Rafael Mendes, figura importante no cenário do Castles & Crusades no Brasil, enxerga no RPG algo que vai além de um simples jogo ou passatempo juvenil. Para ele, trata-se de um terreno compartilhado onde gerações distantes se encontram, onde narrativas clássicas ganham novas formas, e onde a cultura medieval dialoga com o design de jogo contemporâneo, reunidos em um mesmo sistema. Enquanto alguns ainda chamam o RPG de entretenimento passageiro, Rafael e o Castles & Crusades revelam seu potencial como espaço de encontro entre passado e presente, tradição e renovação.

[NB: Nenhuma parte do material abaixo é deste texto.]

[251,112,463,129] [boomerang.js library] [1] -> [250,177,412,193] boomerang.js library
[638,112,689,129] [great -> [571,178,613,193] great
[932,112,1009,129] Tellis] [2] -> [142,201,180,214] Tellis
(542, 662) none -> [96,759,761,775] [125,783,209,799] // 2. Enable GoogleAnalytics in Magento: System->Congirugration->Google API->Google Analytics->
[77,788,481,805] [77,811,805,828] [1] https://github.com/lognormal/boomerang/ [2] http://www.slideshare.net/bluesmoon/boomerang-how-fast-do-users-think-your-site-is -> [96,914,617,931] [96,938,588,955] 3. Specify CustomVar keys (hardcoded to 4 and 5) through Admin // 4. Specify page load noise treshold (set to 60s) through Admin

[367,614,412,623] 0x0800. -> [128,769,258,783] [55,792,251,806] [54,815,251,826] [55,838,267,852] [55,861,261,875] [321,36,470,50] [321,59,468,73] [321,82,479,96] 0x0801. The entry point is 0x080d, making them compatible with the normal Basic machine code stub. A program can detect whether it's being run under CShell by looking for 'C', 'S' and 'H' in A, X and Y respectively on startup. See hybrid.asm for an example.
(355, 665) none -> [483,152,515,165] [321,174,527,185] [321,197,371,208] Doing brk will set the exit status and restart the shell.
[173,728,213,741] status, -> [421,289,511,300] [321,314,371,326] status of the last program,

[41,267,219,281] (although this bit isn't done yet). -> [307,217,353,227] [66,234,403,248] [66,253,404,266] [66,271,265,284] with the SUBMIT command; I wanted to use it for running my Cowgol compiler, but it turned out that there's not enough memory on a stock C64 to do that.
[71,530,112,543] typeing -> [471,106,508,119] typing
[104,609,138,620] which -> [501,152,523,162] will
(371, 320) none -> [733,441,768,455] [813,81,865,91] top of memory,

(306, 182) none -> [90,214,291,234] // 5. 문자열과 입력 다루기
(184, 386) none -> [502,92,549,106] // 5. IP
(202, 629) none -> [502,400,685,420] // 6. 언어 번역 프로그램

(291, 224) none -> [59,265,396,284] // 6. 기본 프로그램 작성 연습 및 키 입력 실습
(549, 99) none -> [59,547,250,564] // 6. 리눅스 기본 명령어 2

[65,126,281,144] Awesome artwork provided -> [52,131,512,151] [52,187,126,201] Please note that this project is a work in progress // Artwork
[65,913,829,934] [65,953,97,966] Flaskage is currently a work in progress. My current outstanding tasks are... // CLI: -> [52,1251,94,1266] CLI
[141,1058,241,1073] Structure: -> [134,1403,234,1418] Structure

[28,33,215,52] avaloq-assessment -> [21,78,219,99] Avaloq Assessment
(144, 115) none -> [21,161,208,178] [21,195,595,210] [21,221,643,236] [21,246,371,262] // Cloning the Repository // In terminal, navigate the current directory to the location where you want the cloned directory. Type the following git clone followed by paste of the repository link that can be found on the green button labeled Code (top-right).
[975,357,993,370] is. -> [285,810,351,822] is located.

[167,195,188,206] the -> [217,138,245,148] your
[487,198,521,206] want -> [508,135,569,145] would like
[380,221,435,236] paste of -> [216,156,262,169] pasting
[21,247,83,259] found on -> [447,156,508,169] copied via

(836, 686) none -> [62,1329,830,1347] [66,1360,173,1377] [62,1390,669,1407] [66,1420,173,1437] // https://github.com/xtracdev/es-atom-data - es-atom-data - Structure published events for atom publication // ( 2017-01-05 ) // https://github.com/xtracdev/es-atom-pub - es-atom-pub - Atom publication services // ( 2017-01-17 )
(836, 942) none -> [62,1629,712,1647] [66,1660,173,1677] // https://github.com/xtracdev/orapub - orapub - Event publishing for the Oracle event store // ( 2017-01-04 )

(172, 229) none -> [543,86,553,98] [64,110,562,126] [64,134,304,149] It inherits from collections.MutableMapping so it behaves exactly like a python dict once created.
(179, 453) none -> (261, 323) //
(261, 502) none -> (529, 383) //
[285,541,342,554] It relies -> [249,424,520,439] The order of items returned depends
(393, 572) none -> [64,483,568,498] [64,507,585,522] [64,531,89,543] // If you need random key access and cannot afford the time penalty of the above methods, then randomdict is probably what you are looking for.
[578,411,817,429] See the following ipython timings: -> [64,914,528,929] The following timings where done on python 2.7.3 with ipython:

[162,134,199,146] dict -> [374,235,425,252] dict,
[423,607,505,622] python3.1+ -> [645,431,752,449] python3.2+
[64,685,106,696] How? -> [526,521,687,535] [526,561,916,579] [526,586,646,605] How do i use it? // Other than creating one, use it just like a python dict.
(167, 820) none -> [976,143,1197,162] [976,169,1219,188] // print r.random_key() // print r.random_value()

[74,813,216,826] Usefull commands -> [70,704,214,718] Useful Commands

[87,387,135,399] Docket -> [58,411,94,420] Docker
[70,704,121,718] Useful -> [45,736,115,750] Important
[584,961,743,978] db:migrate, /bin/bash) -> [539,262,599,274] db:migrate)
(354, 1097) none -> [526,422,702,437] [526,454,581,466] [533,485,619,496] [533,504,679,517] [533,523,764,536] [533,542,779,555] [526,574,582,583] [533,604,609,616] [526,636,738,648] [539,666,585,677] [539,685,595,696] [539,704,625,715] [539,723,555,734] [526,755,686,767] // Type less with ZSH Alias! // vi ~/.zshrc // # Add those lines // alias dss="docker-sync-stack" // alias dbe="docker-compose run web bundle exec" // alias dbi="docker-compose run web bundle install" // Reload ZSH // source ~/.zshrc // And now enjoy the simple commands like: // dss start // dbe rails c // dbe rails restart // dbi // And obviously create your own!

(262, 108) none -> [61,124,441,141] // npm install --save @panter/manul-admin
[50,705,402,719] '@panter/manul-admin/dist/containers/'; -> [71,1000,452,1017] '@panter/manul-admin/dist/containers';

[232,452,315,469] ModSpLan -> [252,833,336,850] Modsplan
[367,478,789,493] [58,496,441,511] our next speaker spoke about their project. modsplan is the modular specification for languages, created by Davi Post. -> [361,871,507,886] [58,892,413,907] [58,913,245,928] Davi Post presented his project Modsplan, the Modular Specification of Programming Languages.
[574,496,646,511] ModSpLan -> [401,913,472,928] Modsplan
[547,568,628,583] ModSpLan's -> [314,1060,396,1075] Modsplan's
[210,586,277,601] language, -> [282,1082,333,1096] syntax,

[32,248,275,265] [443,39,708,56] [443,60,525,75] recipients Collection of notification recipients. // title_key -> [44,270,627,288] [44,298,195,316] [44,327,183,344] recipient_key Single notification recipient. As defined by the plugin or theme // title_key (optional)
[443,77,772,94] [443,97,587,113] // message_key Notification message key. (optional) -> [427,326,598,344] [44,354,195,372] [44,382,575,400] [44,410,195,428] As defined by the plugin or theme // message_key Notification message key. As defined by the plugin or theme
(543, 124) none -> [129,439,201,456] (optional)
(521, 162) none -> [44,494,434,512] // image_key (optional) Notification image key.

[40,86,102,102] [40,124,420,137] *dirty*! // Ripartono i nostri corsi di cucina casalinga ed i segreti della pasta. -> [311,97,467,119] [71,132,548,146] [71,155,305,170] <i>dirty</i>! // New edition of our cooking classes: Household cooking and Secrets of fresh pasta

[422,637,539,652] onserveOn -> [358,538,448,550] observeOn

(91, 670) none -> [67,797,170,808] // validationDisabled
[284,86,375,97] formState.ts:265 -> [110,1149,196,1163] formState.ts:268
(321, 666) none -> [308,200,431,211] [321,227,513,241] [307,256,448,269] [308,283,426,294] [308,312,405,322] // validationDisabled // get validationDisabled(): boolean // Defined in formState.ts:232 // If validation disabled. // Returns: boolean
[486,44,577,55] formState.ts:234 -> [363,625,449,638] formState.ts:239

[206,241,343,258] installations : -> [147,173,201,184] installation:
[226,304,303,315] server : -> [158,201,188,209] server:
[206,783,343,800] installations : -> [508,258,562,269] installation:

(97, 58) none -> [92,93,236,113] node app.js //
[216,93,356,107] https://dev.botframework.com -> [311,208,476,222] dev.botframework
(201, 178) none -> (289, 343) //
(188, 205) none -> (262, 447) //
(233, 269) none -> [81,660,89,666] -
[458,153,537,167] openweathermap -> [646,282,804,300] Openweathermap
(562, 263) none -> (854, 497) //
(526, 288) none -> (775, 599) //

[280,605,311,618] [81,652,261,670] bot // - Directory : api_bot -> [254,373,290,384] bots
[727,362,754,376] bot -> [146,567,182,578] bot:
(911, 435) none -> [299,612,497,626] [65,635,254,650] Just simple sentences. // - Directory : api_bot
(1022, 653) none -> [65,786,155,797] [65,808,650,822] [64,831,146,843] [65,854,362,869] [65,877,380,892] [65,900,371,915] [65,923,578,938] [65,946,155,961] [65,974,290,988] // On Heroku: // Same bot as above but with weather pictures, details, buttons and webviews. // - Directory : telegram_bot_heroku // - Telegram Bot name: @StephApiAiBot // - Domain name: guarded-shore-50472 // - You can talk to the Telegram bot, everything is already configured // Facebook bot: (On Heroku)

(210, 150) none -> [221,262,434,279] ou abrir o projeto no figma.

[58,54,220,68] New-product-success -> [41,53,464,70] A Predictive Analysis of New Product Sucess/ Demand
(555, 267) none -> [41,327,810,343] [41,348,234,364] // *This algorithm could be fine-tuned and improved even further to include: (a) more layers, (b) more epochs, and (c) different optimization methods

Rafael Mendes, conhecido como Mestre Rufus, não apenas acredita nessa segunda visão: ele a vive todos os dias. Community Manager da Aithos Editora e host do podcast Contar e Mestrar, Rafael emergiu no cenário brasileiro como uma voz que busca integrar comunidade, narrativa e história editorial. Seu mais recente desafio é a tradução e publicação brasileira de Castles & Crusades, onde abordamos em uma análise completa (clique aqui para saber sobre tudo do financiamento) , um sistema clássico, com raízes nos primórdios do D&D, mas que permanece ativo e renovado até hoje pela Troll Lord Games.
Um Projeto Chamado Castles & Crusades
Quando se fala em trazer sistemas de RPG clássicos para o Brasil, a primeira imagem costuma ser a de um resgate nostálgico, uma volta às raízes de um hobby que atravessou gerações. Mas no caso da Aithos a, o ponto de partida foi outro: um brainstorming despretensioso, quase trivial, que no meio do silêncio revelou o que hoje movimenta uma comunidade inteira.
Rafael relembra o momento: “A gente sentou um dia para conversar e, tipo, vamos falar do que a gente pode trazer. E aí brainstorm vem, brainstorm vai… Sabe aquela reunião que a gente conversa, conversa, conversa, e não sai nada? Meia hora depois da reunião, o Alan [Rozante, fundador da Macaco Dumal, que viria a se tornar a Aithos] manda assim pra mim: ‘Rafa, achei o jogo.’”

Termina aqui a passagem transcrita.